Words can be harmful: this much is clear. But which words?

Firstly, why is this important anyway? Well, this isn’t simply a case of name-calling in the schoolyard. The words the media chooses can have instant and widespread political ramifications on whether a country will support those who have escaped horrific conditions in search of safety for themselves and their families.

The circumstances that cause people to flee their homes – clearly not something you would want to put yourself or your family through on a whim – should really be enough to elicit sympathy and support from anyone, but unfortunately this is not always what we see. Instead, the debate too often hinges on whether asylum-seeker claims are worthy or authentic, with the implication that those involved are somehow vaguely criminals (the term ‘illegals’ says it all). The way language has been used in mainstream media to talk about immigration issues has been a major influence on how pejorative shades of meaning have developed in what were previously innocuous terms.

The discussion around the recent Syrian migrant crisis has grown increasingly and disturbingly shrill in some quarters. While the same words are being used over and over to describe the situation from all points of view, it was finally a bleak photograph that made it clear this was a story about human beings. It took the shocking image of a small body washed up on a beach, that of three-year-old Aylan Kurdi, to be broadcast globally before politicians of all stripes were forced to take action, offering refugees what they needed most – refuge. Even then, some of the more hardhearted refused to be overly moved, such as Hungary’s hardline government, and Tony Abbott, the (recently ousted) Australian prime minister increasingly at odds with most Australians on the subject of immigration, who initially and rather callously used the situation to promote his own three word political slogan of “stopping the boats” (of asylum seekers). (Abbott’s catchphrase has developed into something of a disturbing mantra, erroneously implying that those asylum seekers who risk life and limb to reach refuge by boat are somehow breaking the law versus migrants who arrive in relative comfort by plane.

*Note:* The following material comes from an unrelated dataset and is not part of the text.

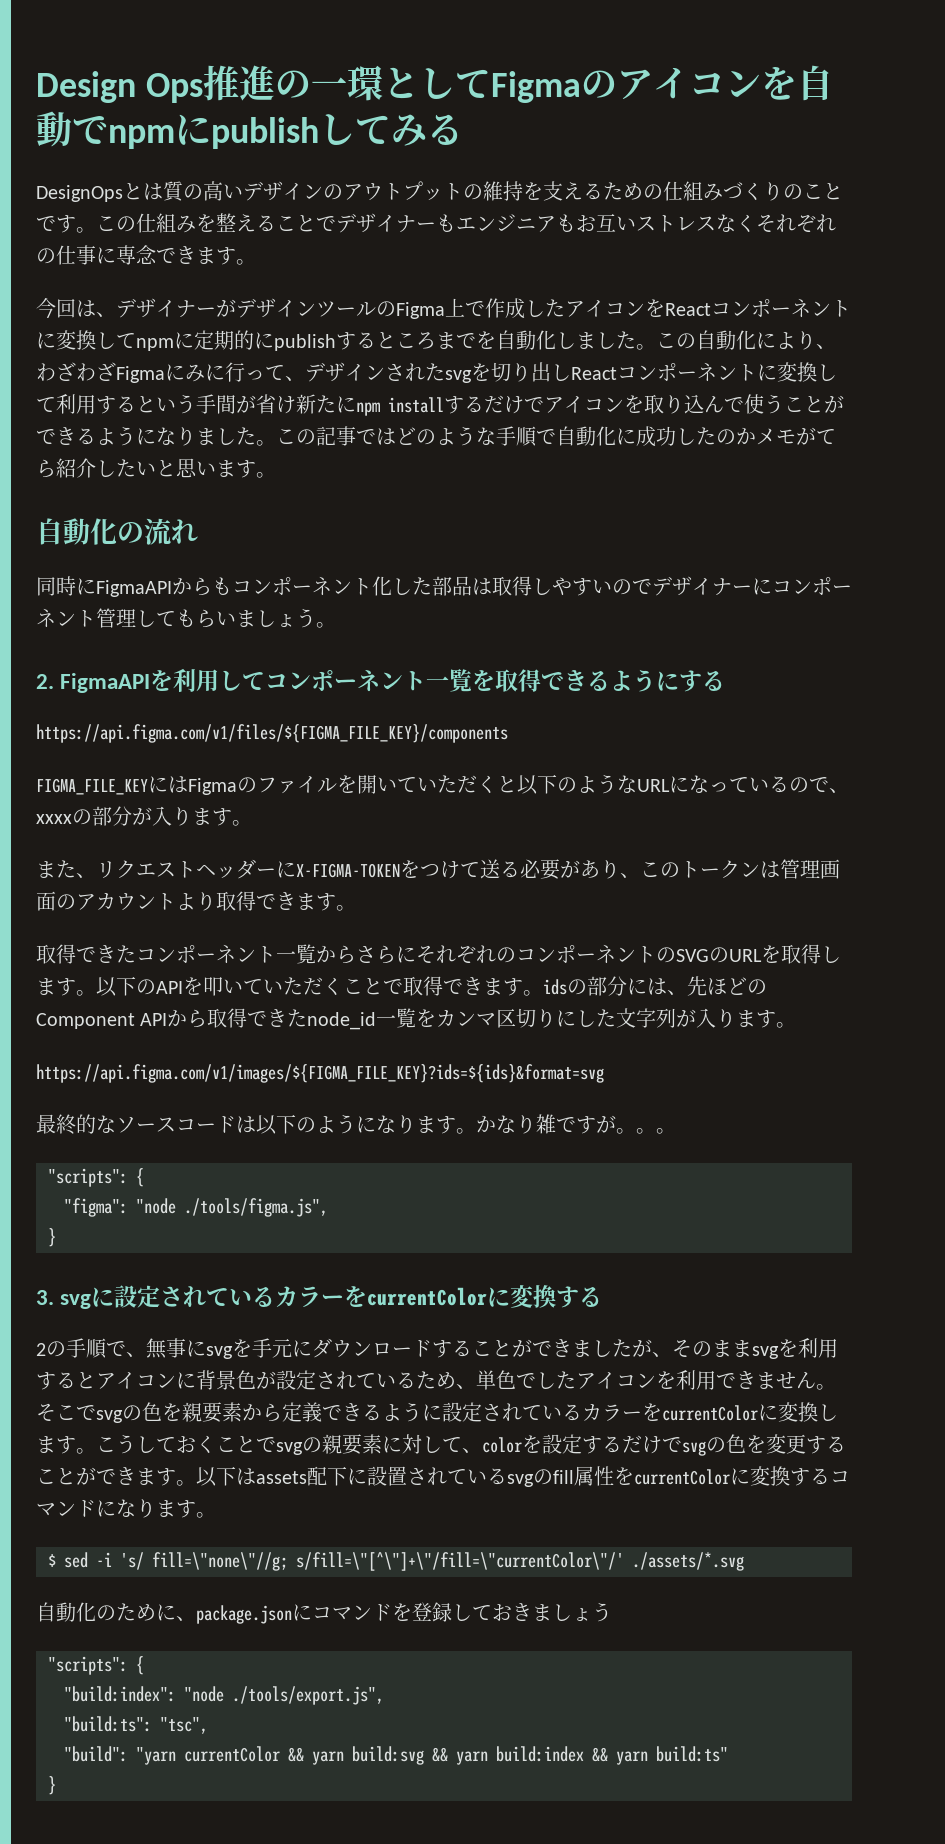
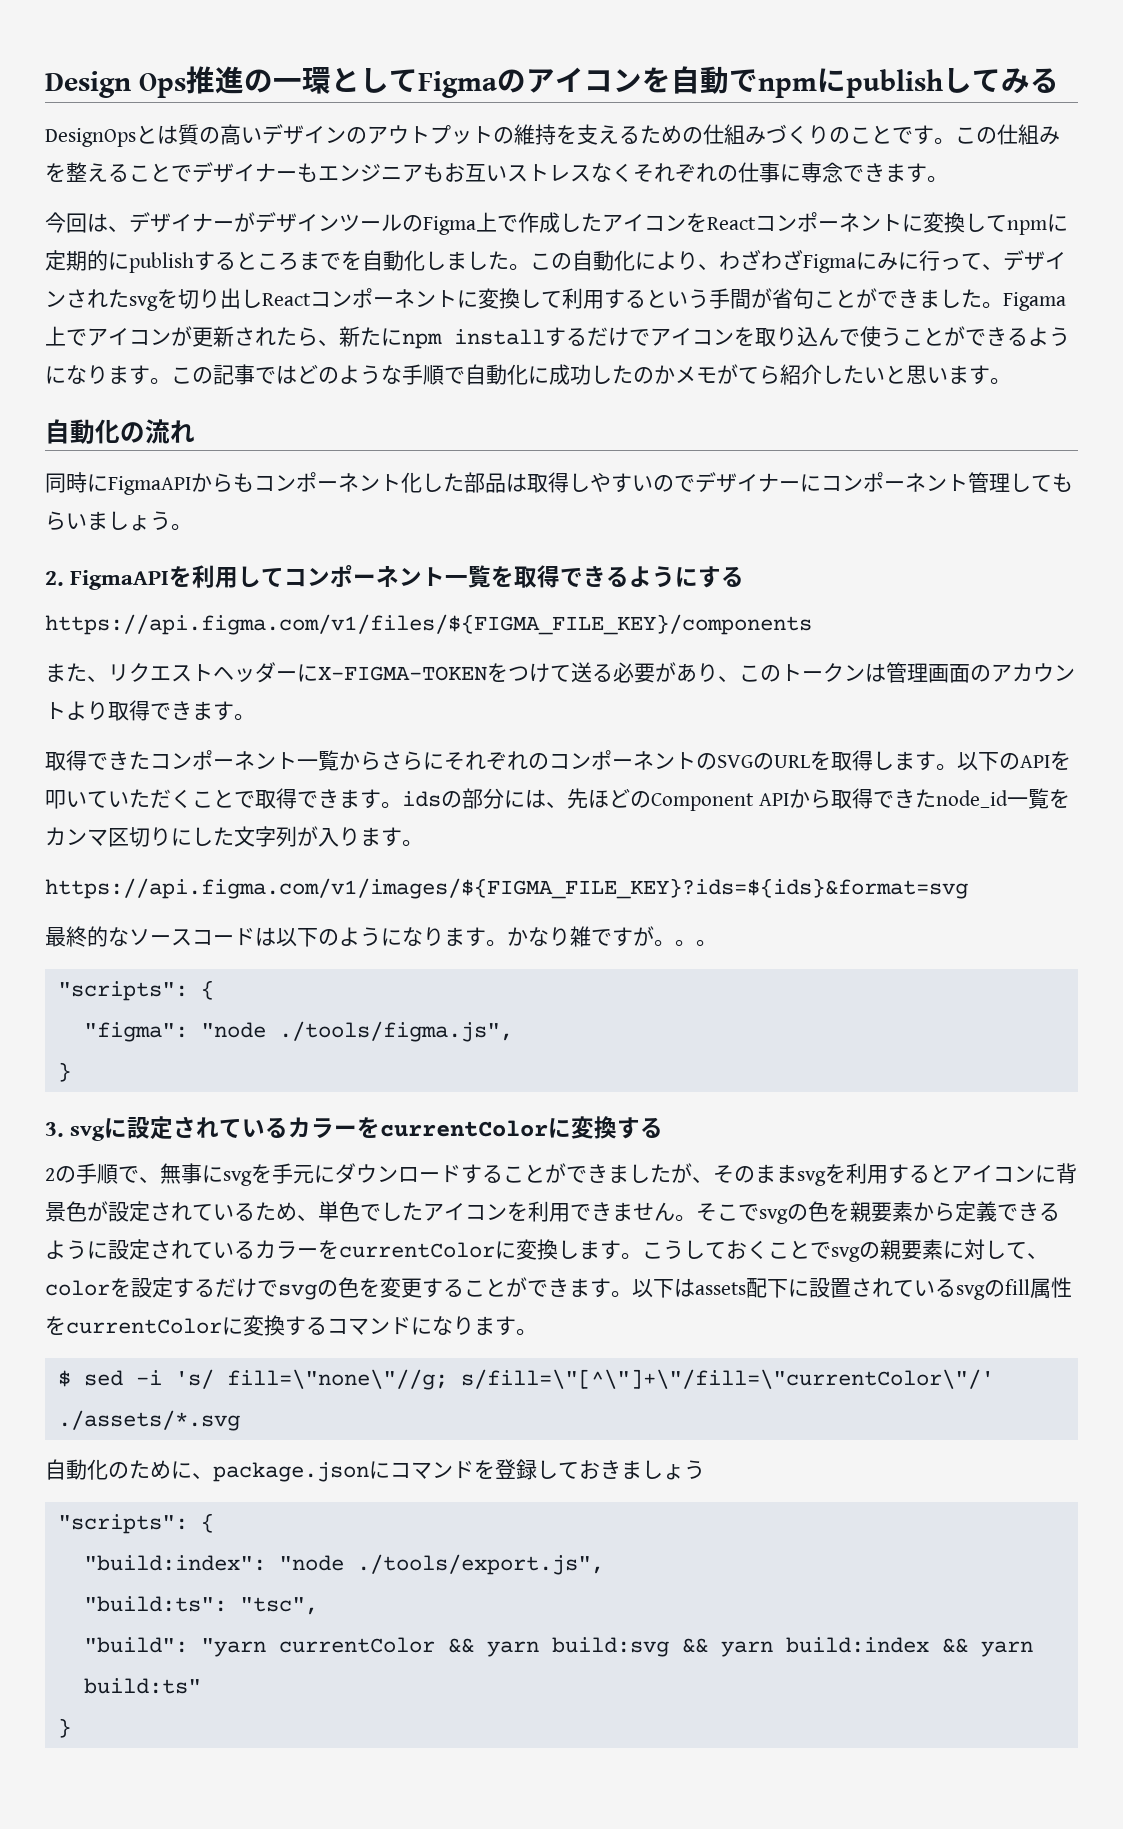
[276,395,296,414] け -> [793,288,1066,311] [45,326,339,347] 句ことができました。Figama上でアイコンが更新されたら、
[216,427,256,445] した -> [129,365,150,385] す
[36,774,849,795] [36,806,252,826] // FIGMA_FILE_KEYにはFigmaのファイルを開いていただくと以下のようなURLになっているので、xxxxの部分が入ります。 -> (812, 624) none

We’ll see why this is interesting shortly).

So how has the word migrant, which once simply referred to a person who moves from one place to another, acquired a negative connotation?

Before we delve into this question, you might find it curious that one term you’re unlikely to see in these contexts is expatriate (or expat).

Migrant and expatriate both describe people who have moved from one country to another, but tellingly, an expat is unlikely to be called a migrant worker, even though expats are, after all, migrants who work in a foreign country. There’s clearly a class-based judgement here in the way many choose to apply these terms. An expat is more likely to be someone who has resettled while still retaining the means and the freedom to choose to return to their home country, and with that kind of agency, is perceived as being more in control, more of an individual, somehow more human. Meanwhile, the terms migrant and migrant worker, ostensibly neutral in their definitions, have already acquired a much less positive nuance in practice, bringing with them stereotypes of low-income labor taking away local jobs and the flow of indistinguishable strangers from some unfamiliar place who may not share the same values.

The key here, as others have pointed out, is the question of humanity. Between an expat and a migrant, who gets to be human? Who gets to be a statistic?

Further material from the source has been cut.